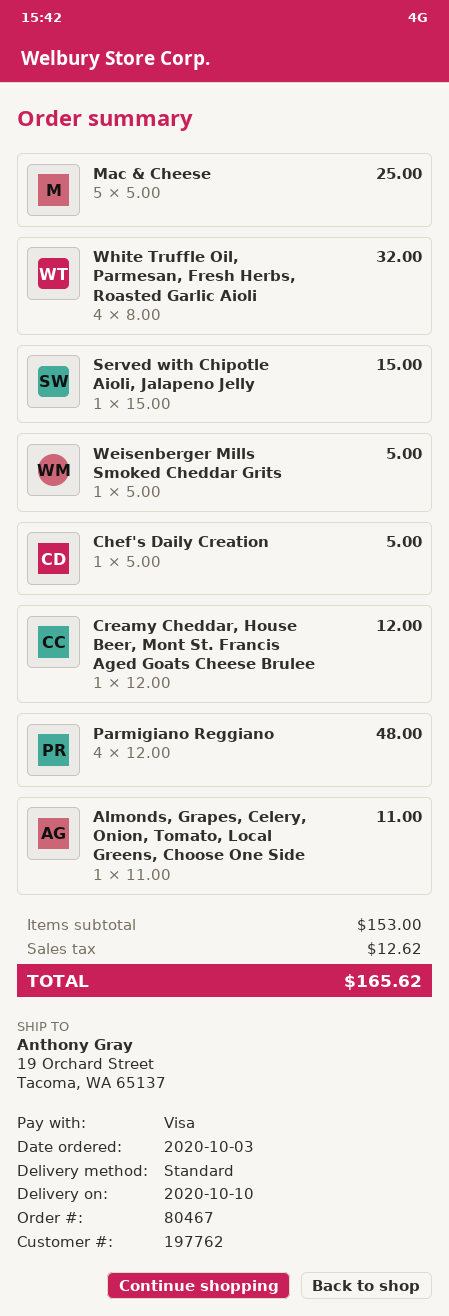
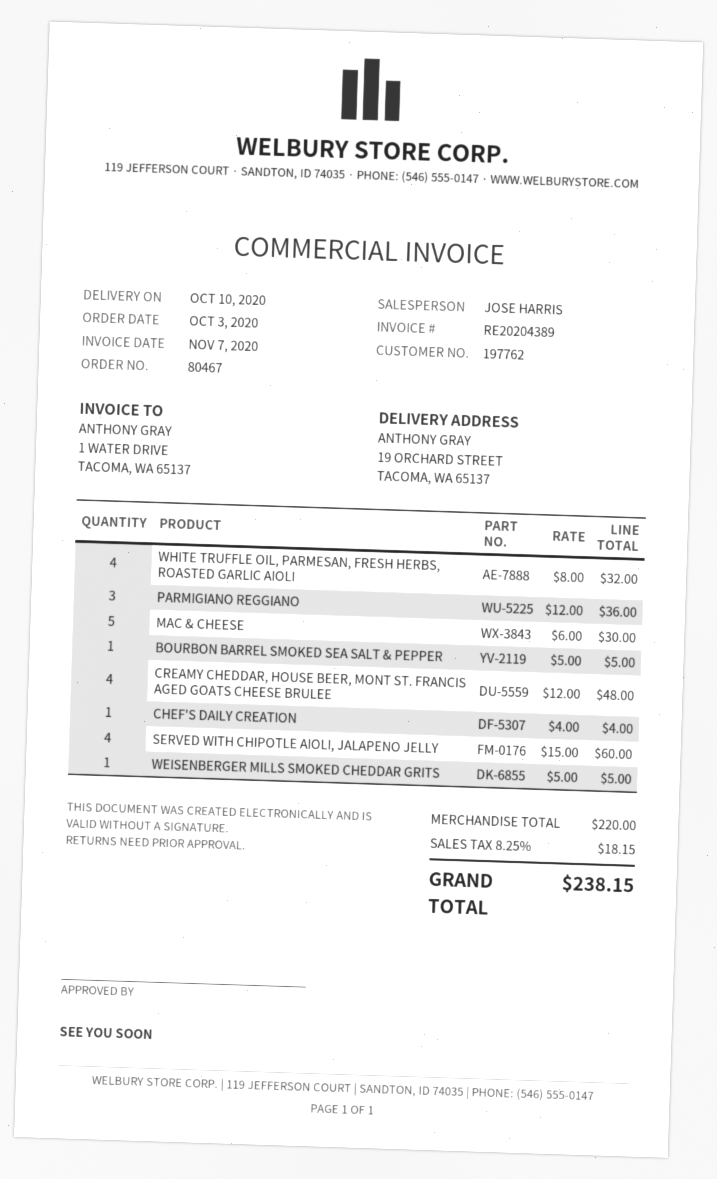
Mac & Cheese: 5 x 5.00 = 25.00 -> 5 x 6.00 = 30.00
Served with Chipotle Aioli, Jalapeno Jelly: 1 x 15.00 = 15.00 -> 4 x 15.00 = 60.00
Chef's Daily Creation: 1 x 5.00 = 5.00 -> 1 x 4.00 = 4.00
Creamy Cheddar, House Beer, Mont St. Francis Aged Goats Cheese Brulee: 1 x 12.00 = 12.00 -> 4 x 12.00 = 48.00
Parmigiano Reggiano: 4 x 12.00 = 48.00 -> 3 x 12.00 = 36.00
Almonds, Grapes, Celery, Onion, Tomato, Local Greens, Choose One Side: 1 x 11.00 = 11.00 -> none
BOURBON BARREL SMOKED SEA SALT & PEPPER: none -> 1 x 5.00 = 5.00
subtotal: 153.00 -> 220.00
tax: 12.62 -> 18.15
total: 165.62 -> 238.15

##############################

Word for word, give the listing above again, but drop any pictures.

Mac & Cheese: 5 x 5.00 = 25.00 -> 5 x 6.00 = 30.00
Served with Chipotle Aioli, Jalapeno Jelly: 1 x 15.00 = 15.00 -> 4 x 15.00 = 60.00
Chef's Daily Creation: 1 x 5.00 = 5.00 -> 1 x 4.00 = 4.00
Creamy Cheddar, House Beer, Mont St. Francis Aged Goats Cheese Brulee: 1 x 12.00 = 12.00 -> 4 x 12.00 = 48.00
Parmigiano Reggiano: 4 x 12.00 = 48.00 -> 3 x 12.00 = 36.00
Almonds, Grapes, Celery, Onion, Tomato, Local Greens, Choose One Side: 1 x 11.00 = 11.00 -> none
BOURBON BARREL SMOKED SEA SALT & PEPPER: none -> 1 x 5.00 = 5.00
subtotal: 153.00 -> 220.00
tax: 12.62 -> 18.15
total: 165.62 -> 238.15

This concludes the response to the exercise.